I hope to become a professor in the future, which means that I’ll be spending my life teaching students, talking to and interacting with people who are at a very specific point in their lives. I can imagine having a conversation about the normalization of plastics and seeing horror on the faces of a generation for whom the mistake of it all is a given, who learned in school (or perhaps didn’t) that plastic was used for all these meaningless conveniences, but now that we know the cost, is reserved only for those times when the cost is worthwhile: to save lives, to make the world accessible, but never for mere convenience.
If things go well, maybe one day as I’m eating my breakfast, my sisters grandchildren will ask me about the early 2000s when I was growing up and I’ll tell them about the stores and the restaurants the vending machines, and I’ll see a look of horror on their faces, and maybe that is what progress will look like. Like the outrage of those who are able to see the horror of something that was so normalized as to be invisible at one point.
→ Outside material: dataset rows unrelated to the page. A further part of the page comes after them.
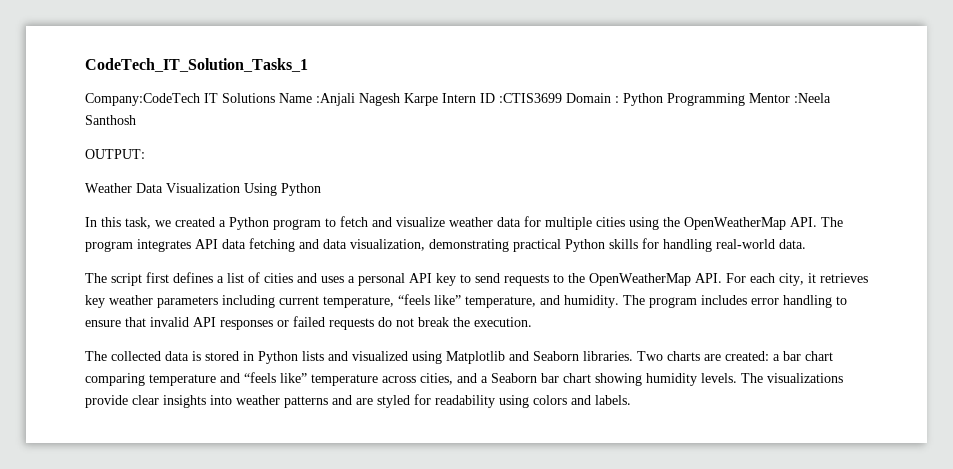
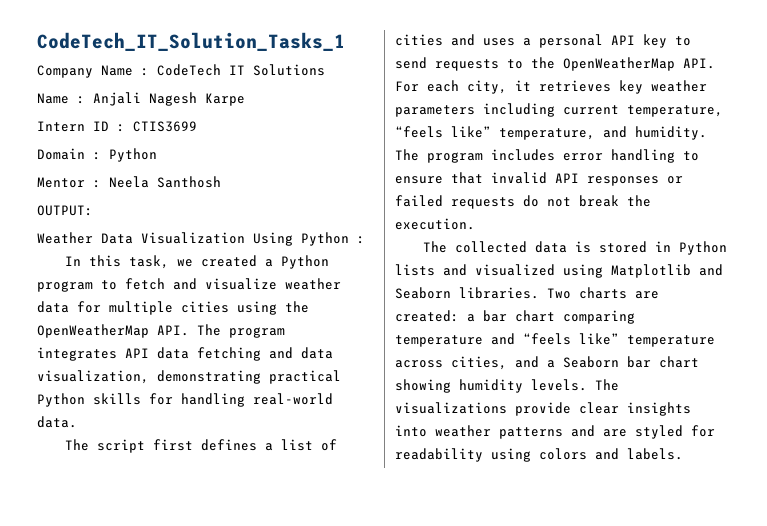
- Company:CodeTech IT Solutions Name :Anjali Nagesh Karpe Intern ID :CTIS3699 Domain : Python Programming Mentor :Neela Santhosh
+ Company Name : CodeTech IT Solutions
+ Name : Anjali Nagesh Karpe
+ Intern ID : CTIS3699
+ Domain : Python
+ Mentor : Neela Santhosh
- Weather Data Visualization Using Python
+ Weather Data Visualization Using Python :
“you mean they knew what this was doing to the environment and they didn’t stop?”
“but once they figured it out, why didn’t they change??”
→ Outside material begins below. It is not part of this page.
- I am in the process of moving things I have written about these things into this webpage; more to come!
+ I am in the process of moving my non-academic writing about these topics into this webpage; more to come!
I don’t mean to say that plastic is the only problem (it’s not) or that personal consumption is the biggest problem, but the current system is set up to make each of us complicit, in many cases unwillingly, in the use of plastics that still exist and will very likely still exist somewhere when I’m 80, 90 years old. If we really do something right, maybe we will change the system.
Anyway, I really do look forward to the stories we will be able to tell one day, cautionary tales about the mistakes of the past and the reactions, the incredulity that prove something has changed and that we are doing something right.